On 28 September 2012 the High Court rejected an application under which claimants sought permission to adduce expert evidence at the trial of a public procurement dispute under the Public Contracts Regulations 2006 (as amended), with Eversheds LLP acting for the successful respondent (see BY Development Ltd and others v Covent Garden Market Authority [2012] EWHC 2546 (TCC)).  This decision is a useful review of the principles and limited circumstances in which expert evidence is admissible in procurement challenges.


The claimants, as unsuccessful bidders, brought a challenge against a decision by the Covent Garden Market Authority ("the Authority") to award a development contract for New Covent Garden Market to a rival bidder.  The claimants alleged that the Authority made manifest errors in its assessment of the bids, particularly in relation to planning matters and financing.  The claimants also alleged that their bid was treated unfairly and there was unequal treatment by the Authority, which the Authority denied.

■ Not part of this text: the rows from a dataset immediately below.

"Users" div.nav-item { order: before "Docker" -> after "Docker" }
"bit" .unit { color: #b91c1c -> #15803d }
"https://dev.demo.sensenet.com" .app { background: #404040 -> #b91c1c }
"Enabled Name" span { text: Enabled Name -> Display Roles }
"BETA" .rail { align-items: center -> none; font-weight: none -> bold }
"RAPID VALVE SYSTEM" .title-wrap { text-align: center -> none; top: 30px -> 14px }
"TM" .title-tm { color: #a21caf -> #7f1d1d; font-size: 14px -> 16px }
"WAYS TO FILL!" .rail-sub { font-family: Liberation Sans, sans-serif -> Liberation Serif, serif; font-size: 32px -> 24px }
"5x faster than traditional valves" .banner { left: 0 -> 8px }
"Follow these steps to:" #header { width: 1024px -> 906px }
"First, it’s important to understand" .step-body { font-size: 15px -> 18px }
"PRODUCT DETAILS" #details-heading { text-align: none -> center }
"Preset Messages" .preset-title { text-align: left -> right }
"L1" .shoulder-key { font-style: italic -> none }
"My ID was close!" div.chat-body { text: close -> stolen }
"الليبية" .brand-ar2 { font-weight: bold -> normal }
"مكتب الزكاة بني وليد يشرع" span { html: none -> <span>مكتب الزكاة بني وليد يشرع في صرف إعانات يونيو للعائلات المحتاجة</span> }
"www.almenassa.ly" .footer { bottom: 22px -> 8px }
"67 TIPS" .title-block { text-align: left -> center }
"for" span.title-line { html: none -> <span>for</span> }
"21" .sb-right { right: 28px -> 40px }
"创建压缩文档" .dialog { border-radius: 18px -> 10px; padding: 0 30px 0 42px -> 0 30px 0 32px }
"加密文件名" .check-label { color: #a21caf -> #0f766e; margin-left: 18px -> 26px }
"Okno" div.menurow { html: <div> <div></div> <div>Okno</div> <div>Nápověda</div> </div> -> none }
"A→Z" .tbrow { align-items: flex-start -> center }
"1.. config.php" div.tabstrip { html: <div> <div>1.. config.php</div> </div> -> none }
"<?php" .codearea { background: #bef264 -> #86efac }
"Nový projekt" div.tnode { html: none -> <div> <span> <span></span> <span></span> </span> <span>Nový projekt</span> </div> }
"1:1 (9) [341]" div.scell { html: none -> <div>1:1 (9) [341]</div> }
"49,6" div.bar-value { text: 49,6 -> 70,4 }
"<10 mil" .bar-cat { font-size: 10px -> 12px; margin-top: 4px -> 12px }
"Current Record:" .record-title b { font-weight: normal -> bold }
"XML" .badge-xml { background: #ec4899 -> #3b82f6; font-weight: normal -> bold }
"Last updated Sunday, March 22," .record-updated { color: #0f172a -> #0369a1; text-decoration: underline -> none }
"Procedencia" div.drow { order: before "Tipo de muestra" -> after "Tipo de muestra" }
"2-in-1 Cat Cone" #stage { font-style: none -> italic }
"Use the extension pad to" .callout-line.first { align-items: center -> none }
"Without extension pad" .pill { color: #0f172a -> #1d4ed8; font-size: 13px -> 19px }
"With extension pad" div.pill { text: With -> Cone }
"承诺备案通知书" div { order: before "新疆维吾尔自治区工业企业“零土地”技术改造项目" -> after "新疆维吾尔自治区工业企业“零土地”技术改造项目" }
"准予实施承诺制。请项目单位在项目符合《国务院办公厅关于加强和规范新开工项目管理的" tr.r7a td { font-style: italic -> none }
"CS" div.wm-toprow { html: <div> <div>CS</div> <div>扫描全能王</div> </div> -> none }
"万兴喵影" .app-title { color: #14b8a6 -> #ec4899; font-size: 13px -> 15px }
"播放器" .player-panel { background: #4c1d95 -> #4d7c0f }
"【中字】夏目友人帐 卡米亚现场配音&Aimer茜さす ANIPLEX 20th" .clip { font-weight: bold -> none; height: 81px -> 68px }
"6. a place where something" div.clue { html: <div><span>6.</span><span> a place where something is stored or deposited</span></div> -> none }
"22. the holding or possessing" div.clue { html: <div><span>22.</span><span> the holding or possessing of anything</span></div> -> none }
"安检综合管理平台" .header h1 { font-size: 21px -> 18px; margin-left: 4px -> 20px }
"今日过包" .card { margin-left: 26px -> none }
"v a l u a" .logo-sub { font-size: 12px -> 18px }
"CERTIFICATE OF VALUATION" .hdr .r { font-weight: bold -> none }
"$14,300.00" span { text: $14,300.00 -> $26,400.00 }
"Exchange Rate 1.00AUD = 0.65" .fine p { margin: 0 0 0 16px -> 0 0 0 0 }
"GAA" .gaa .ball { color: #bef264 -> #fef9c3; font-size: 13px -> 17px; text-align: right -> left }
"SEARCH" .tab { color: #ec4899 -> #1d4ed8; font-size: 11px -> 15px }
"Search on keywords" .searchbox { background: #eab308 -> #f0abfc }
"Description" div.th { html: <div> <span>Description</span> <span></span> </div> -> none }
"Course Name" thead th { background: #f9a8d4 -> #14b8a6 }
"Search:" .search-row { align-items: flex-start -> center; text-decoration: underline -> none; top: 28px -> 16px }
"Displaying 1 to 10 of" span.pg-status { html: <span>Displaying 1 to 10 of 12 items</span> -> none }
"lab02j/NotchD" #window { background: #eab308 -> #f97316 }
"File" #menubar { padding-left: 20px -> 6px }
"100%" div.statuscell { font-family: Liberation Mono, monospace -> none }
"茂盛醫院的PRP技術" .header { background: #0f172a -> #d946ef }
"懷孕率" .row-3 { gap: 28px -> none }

The claimants applied to the High Court for permission to rely on expert evidence in relation to certain planning and finance issues.  The Authority submitted that such expert evidence was neither admissible nor relevant.


The High Court concluded that the issues raised in public procurement disputes are akin to judicial review cases in that they are concerned with manifest error or unfairness so, as a general rule, expert evidence will not be admissible or relevant.

The rationale behind the Court's ruling is that:

  • the function of the court is limited to a review of the contracting authority's decision, solely to determine whether there was manifest error (very similar to the Wednesbury test of irrationality in judicial review proceedings) and/or whether the tender process was unfair;
  • the court's role is not to substitute its own view on the merits (or otherwise) of rival bids for that of the contracting authority;
  • the contracting authority is likely to be either made up of experts, or to have taken advice from such experts; and
  • such expert evidence may usurp the court's function.

Accordingly, as with judicial review cases, expert evidence in procurement cases will not generally be admissible, save in "unusual circumstances".  Consequently, expert evidence may be admissible where it is required to provide technical explanations on particularly complex points, the applicability of evaluation criteria (rather than the marks that should have been awarded) or causation, where such evidence is relevant and necessary to allow the court to reach a conclusion.

In relation to the claim of unequal treatment/unfairness (rather than manifest error), the Court considered that it was difficult to see any circumstances in which expert evidence would be admissible in procurement cases.


This decision means that claimants will not be allowed to revisit the entire evaluation process, with experts picking through all of the detail with a fine tooth comb, in an attempt to aggregate minor errors in order to build an overall case against the contracting authority.  The decision is therefore likely to strengthen the position of a contracting authority that is seeking to resist a procurement challenge.